Problem requirements:
In full and without alteration, write out the lines below.
+++ Supplied material +++
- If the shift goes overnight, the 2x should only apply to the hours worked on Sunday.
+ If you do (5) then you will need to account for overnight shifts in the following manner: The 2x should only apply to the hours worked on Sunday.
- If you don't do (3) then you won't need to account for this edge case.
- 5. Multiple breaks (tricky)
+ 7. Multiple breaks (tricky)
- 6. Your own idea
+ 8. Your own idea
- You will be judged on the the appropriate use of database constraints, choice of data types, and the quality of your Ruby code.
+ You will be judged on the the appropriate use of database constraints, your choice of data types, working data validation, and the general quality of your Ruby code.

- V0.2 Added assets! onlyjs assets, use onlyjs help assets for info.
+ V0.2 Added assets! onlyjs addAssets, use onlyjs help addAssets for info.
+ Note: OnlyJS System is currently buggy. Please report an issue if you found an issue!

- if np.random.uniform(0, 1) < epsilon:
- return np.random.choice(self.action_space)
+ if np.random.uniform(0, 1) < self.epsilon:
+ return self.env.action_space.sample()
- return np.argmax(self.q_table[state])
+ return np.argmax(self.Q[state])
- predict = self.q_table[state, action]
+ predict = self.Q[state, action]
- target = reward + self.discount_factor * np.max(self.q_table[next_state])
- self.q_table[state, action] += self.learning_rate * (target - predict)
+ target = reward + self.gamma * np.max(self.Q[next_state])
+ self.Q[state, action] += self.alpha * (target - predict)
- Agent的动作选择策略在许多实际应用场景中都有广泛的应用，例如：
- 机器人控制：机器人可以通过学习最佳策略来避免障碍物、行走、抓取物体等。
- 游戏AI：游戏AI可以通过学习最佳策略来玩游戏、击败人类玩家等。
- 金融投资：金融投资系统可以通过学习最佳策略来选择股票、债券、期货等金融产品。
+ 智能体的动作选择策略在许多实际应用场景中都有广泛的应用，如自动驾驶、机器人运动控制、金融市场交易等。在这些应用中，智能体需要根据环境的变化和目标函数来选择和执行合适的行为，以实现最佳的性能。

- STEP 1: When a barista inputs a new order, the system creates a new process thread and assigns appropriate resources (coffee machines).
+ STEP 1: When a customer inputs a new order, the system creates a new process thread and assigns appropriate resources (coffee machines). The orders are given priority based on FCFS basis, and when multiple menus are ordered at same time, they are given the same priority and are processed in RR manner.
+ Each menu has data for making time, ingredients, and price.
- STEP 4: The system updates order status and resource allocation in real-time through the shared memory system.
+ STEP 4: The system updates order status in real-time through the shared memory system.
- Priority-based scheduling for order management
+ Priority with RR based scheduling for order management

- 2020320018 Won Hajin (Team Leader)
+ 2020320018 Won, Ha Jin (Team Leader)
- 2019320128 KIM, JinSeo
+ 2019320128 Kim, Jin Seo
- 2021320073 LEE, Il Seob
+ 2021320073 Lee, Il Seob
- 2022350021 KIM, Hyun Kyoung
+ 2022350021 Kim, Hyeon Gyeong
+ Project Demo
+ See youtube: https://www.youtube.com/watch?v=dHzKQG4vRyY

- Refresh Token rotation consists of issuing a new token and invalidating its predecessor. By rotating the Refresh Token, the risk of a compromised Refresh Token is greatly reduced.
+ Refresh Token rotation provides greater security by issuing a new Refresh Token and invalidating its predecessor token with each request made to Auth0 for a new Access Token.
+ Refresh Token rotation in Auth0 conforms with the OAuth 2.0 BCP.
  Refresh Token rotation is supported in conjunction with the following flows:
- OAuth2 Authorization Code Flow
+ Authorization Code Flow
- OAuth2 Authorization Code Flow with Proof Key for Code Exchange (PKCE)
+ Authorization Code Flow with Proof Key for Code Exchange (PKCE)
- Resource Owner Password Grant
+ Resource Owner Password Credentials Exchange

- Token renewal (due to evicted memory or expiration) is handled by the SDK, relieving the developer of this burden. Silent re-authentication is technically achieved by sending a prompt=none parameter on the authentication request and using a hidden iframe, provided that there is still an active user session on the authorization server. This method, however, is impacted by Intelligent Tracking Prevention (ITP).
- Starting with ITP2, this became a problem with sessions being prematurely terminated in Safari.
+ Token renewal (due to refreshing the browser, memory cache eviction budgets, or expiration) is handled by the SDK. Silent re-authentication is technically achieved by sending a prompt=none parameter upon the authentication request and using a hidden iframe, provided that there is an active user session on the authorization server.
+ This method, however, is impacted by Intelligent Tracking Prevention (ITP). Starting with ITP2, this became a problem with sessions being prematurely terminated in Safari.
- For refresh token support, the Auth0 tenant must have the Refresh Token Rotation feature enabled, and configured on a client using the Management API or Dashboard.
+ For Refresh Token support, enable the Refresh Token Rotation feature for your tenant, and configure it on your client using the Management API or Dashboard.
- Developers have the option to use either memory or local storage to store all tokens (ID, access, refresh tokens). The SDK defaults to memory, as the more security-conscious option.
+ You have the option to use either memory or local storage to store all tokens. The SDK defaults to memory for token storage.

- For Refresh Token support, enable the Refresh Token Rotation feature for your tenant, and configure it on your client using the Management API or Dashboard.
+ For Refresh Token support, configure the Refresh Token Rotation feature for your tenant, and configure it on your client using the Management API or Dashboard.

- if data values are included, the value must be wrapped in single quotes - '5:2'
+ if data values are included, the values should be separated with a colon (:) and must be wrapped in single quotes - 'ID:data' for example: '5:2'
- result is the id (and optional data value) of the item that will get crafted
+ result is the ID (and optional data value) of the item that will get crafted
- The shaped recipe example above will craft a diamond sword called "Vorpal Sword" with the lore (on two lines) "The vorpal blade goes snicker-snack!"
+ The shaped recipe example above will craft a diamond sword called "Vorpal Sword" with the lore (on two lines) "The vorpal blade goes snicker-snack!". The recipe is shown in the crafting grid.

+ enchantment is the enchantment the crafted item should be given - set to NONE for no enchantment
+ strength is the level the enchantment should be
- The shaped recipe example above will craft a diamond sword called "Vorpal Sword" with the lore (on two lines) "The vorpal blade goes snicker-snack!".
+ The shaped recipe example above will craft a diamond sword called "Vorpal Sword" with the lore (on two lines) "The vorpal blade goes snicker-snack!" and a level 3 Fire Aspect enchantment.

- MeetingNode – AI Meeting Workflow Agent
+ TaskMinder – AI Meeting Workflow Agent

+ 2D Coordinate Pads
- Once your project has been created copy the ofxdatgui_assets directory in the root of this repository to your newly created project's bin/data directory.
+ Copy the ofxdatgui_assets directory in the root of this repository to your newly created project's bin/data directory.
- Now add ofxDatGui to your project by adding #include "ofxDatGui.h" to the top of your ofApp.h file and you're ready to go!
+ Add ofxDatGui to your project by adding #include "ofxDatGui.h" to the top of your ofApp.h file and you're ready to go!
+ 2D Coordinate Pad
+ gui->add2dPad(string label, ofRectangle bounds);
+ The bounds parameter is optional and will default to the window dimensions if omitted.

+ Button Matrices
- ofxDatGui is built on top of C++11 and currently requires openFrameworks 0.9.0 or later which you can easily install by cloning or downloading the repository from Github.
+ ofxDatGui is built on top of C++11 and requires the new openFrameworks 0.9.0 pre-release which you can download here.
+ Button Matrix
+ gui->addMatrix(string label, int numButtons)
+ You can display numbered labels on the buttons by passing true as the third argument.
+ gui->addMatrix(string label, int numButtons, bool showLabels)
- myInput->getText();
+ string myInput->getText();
+++
Response to the task:
- If the shift goes overnight, the 2x should only apply to the hours worked on Sunday.
+ If you do (5) then you will need to account for overnight shifts in the following manner: The 2x should only apply to the hours worked on Sunday.
- If you don't do (3) then you won't need to account for this edge case.
- 5. Multiple breaks (tricky)
+ 7. Multiple breaks (tricky)
- 6. Your own idea
+ 8. Your own idea
- You will be judged on the the appropriate use of database constraints, choice of data types, and the quality of your Ruby code.
+ You will be judged on the the appropriate use of database constraints, your choice of data types, working data validation, and the general quality of your Ruby code.

- V0.2 Added assets! onlyjs assets, use onlyjs help assets for info.
+ V0.2 Added assets! onlyjs addAssets, use onlyjs help addAssets for info.
+ Note: OnlyJS System is currently buggy. Please report an issue if you found an issue!

- if np.random.uniform(0, 1) < epsilon:
- return np.random.choice(self.action_space)
+ if np.random.uniform(0, 1) < self.epsilon:
+ return self.env.action_space.sample()
- return np.argmax(self.q_table[state])
+ return np.argmax(self.Q[state])
- predict = self.q_table[state, action]
+ predict = self.Q[state, action]
- target = reward + self.discount_factor * np.max(self.q_table[next_state])
- self.q_table[state, action] += self.learning_rate * (target - predict)
+ target = reward + self.gamma * np.max(self.Q[next_state])
+ self.Q[state, action] += self.alpha * (target - predict)
- Agent的动作选择策略在许多实际应用场景中都有广泛的应用，例如：
- 机器人控制：机器人可以通过学习最佳策略来避免障碍物、行走、抓取物体等。
- 游戏AI：游戏AI可以通过学习最佳策略来玩游戏、击败人类玩家等。
- 金融投资：金融投资系统可以通过学习最佳策略来选择股票、债券、期货等金融产品。
+ 智能体的动作选择策略在许多实际应用场景中都有广泛的应用，如自动驾驶、机器人运动控制、金融市场交易等。在这些应用中，智能体需要根据环境的变化和目标函数来选择和执行合适的行为，以实现最佳的性能。

- STEP 1: When a barista inputs a new order, the system creates a new process thread and assigns appropriate resources (coffee machines).
+ STEP 1: When a customer inputs a new order, the system creates a new process thread and assigns appropriate resources (coffee machines). The orders are given priority based on FCFS basis, and when multiple menus are ordered at same time, they are given the same priority and are processed in RR manner.
+ Each menu has data for making time, ingredients, and price.
- STEP 4: The system updates order status and resource allocation in real-time through the shared memory system.
+ STEP 4: The system updates order status in real-time through the shared memory system.
- Priority-based scheduling for order management
+ Priority with RR based scheduling for order management

- 2020320018 Won Hajin (Team Leader)
+ 2020320018 Won, Ha Jin (Team Leader)
- 2019320128 KIM, JinSeo
+ 2019320128 Kim, Jin Seo
- 2021320073 LEE, Il Seob
+ 2021320073 Lee, Il Seob
- 2022350021 KIM, Hyun Kyoung
+ 2022350021 Kim, Hyeon Gyeong
+ Project Demo
+ See youtube: https://www.youtube.com/watch?v=dHzKQG4vRyY

- Refresh Token rotation consists of issuing a new token and invalidating its predecessor. By rotating the Refresh Token, the risk of a compromised Refresh Token is greatly reduced.
+ Refresh Token rotation provides greater security by issuing a new Refresh Token and invalidating its predecessor token with each request made to Auth0 for a new Access Token.
+ Refresh Token rotation in Auth0 conforms with the OAuth 2.0 BCP.
  Refresh Token rotation is supported in conjunction with the following flows:
- OAuth2 Authorization Code Flow
+ Authorization Code Flow
- OAuth2 Authorization Code Flow with Proof Key for Code Exchange (PKCE)
+ Authorization Code Flow with Proof Key for Code Exchange (PKCE)
- Resource Owner Password Grant
+ Resource Owner Password Credentials Exchange

- Token renewal (due to evicted memory or expiration) is handled by the SDK, relieving the developer of this burden. Silent re-authentication is technically achieved by sending a prompt=none parameter on the authentication request and using a hidden iframe, provided that there is still an active user session on the authorization server. This method, however, is impacted by Intelligent Tracking Prevention (ITP).
- Starting with ITP2, this became a problem with sessions being prematurely terminated in Safari.
+ Token renewal (due to refreshing the browser, memory cache eviction budgets, or expiration) is handled by the SDK. Silent re-authentication is technically achieved by sending a prompt=none parameter upon the authentication request and using a hidden iframe, provided that there is an active user session on the authorization server.
+ This method, however, is impacted by Intelligent Tracking Prevention (ITP). Starting with ITP2, this became a problem with sessions being prematurely terminated in Safari.
- For refresh token support, the Auth0 tenant must have the Refresh Token Rotation feature enabled, and configured on a client using the Management API or Dashboard.
+ For Refresh Token support, enable the Refresh Token Rotation feature for your tenant, and configure it on your client using the Management API or Dashboard.
- Developers have the option to use either memory or local storage to store all tokens (ID, access, refresh tokens). The SDK defaults to memory, as the more security-conscious option.
+ You have the option to use either memory or local storage to store all tokens. The SDK defaults to memory for token storage.

- For Refresh Token support, enable the Refresh Token Rotation feature for your tenant, and configure it on your client using the Management API or Dashboard.
+ For Refresh Token support, configure the Refresh Token Rotation feature for your tenant, and configure it on your client using the Management API or Dashboard.

- if data values are included, the value must be wrapped in single quotes - '5:2'
+ if data values are included, the values should be separated with a colon (:) and must be wrapped in single quotes - 'ID:data' for example: '5:2'
- result is the id (and optional data value) of the item that will get crafted
+ result is the ID (and optional data value) of the item that will get crafted
- The shaped recipe example above will craft a diamond sword called "Vorpal Sword" with the lore (on two lines) "The vorpal blade goes snicker-snack!"
+ The shaped recipe example above will craft a diamond sword called "Vorpal Sword" with the lore (on two lines) "The vorpal blade goes snicker-snack!". The recipe is shown in the crafting grid.

+ enchantment is the enchantment the crafted item should be given - set to NONE for no enchantment
+ strength is the level the enchantment should be
- The shaped recipe example above will craft a diamond sword called "Vorpal Sword" with the lore (on two lines) "The vorpal blade goes snicker-snack!".
+ The shaped recipe example above will craft a diamond sword called "Vorpal Sword" with the lore (on two lines) "The vorpal blade goes snicker-snack!" and a level 3 Fire Aspect enchantment.

- MeetingNode – AI Meeting Workflow Agent
+ TaskMinder – AI Meeting Workflow Agent

+ 2D Coordinate Pads
- Once your project has been created copy the ofxdatgui_assets directory in the root of this repository to your newly created project's bin/data directory.
+ Copy the ofxdatgui_assets directory in the root of this repository to your newly created project's bin/data directory.
- Now add ofxDatGui to your project by adding #include "ofxDatGui.h" to the top of your ofApp.h file and you're ready to go!
+ Add ofxDatGui to your project by adding #include "ofxDatGui.h" to the top of your ofApp.h file and you're ready to go!
+ 2D Coordinate Pad
+ gui->add2dPad(string label, ofRectangle bounds);
+ The bounds parameter is optional and will default to the window dimensions if omitted.

+ Button Matrices
- ofxDatGui is built on top of C++11 and currently requires openFrameworks 0.9.0 or later which you can easily install by cloning or downloading the repository from Github.
+ ofxDatGui is built on top of C++11 and requires the new openFrameworks 0.9.0 pre-release which you can download here.
+ Button Matrix
+ gui->addMatrix(string label, int numButtons)
+ You can display numbered labels on the buttons by passing true as the third argument.
+ gui->addMatrix(string label, int numButtons, bool showLabels)
- myInput->getText();
+ string myInput->getText();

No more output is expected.